That’s because, despite the rocky start, the school system earned the distinction of becoming one of the top performing school districts in the state.
“Last year, we reached 15th in the state, and this year we were 11th, which put us in top 10 percent,” explained Associate Superintendent Bill Nolte. “We’ve been in the top 10 percent in many individual rankings — ACT, Work Keys, third-grade math — but this is the first year we were in the top 10 percent comprehensively in the 22 measures of a school system used in the state.”
Nolte said when school leaders made budget presentations in the community, they told people the $2.4 million in cuts was a product of losing almost 400 students in two years. He said if the school could make the cuts and the student population stabilized, then the budget would stabilize.
“Looking back, that has been accomplished,” he said. “We don’t have extra money, but we have adjusted the budget to the new size of the district.”
“We knew how much we could get with the funding formula, and knew we could no longer rely on fund balance,” Garrett said. “We’re living with what the county commissioners and the state give us.”
This year, even though Haywood County schools didn’t lose students, Shining Rock gained students. That meant about $450,000 of the sent to Haywood County Schools had to be transferred to the charter school in October.
The largest cut to absorb was nearly 4.5 teaching positions, a $276,000 hit. Rather than lay off teachers and disrupt classrooms 60 days into the school year, the school board voted to take the funds from the school’s fund balance.
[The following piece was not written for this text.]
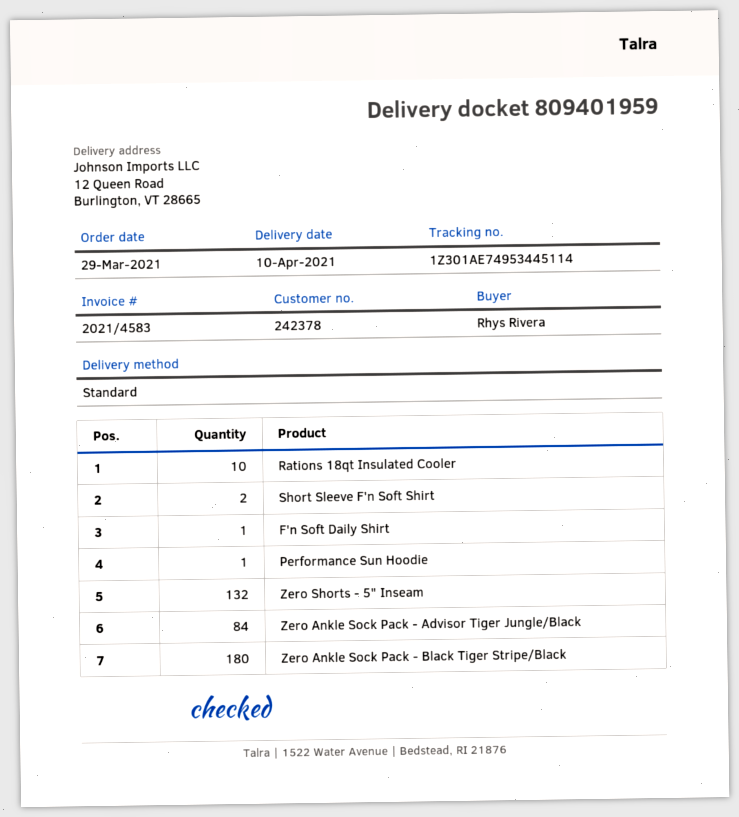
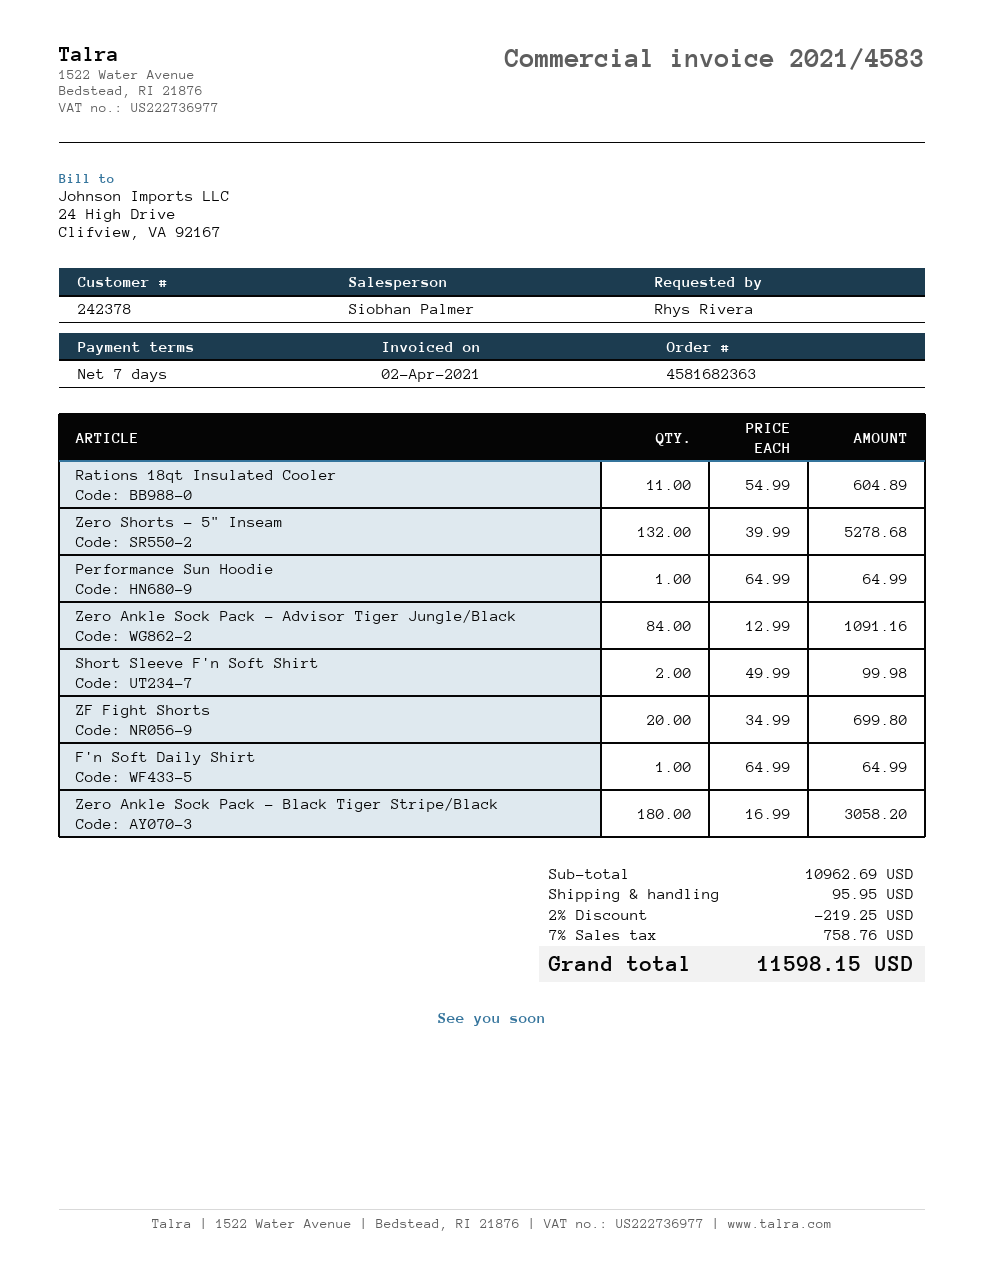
Rations 18qt Insulated Cooler: 10 -> 11
ZF Fight Shorts: none -> 20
The transfer of students and staff from Central Elementary to other nearby elementary schools has been almost seamless, Nolte and Garrett agreed.
“Junaluska and Hazelwood aren’t at capacity if you look at the numbers, but if you look at the offerings, especially at Hazelwood, it is tight,” Garrett said, adding that if there is growth, it may become necessary to have music and art teachers share a classroom, for instance.
“They get along so well,” Garrett said. “If I didn’t know, I couldn’t tell which teacher and students came from Central.”
The parent-teacher organizations have worked hard to blend, Garrett said, and there have been no complaints from parents since school opened under the new arrangement.
After the closure of Central Elementary school, a lawsuit against the Haywood County school system was filed in May by Waynesville attorney and parent Mark Melrose.
Melrose sued the board of education over the closure process and filed a preliminary injunction that was dismissed in July.
Melrose claimed the decision to close Central violated the state’s open meetings law, and the closure study required by the N.C. Department of Public Instruction failed to consider the welfare of the children as is required.
Based on comments made in a school board's recording of a public work session, Melrose also contends that the board did not follow their own policies when setting the agenda for a January meeting when the decision to study Central Elementary for a possible closure was made.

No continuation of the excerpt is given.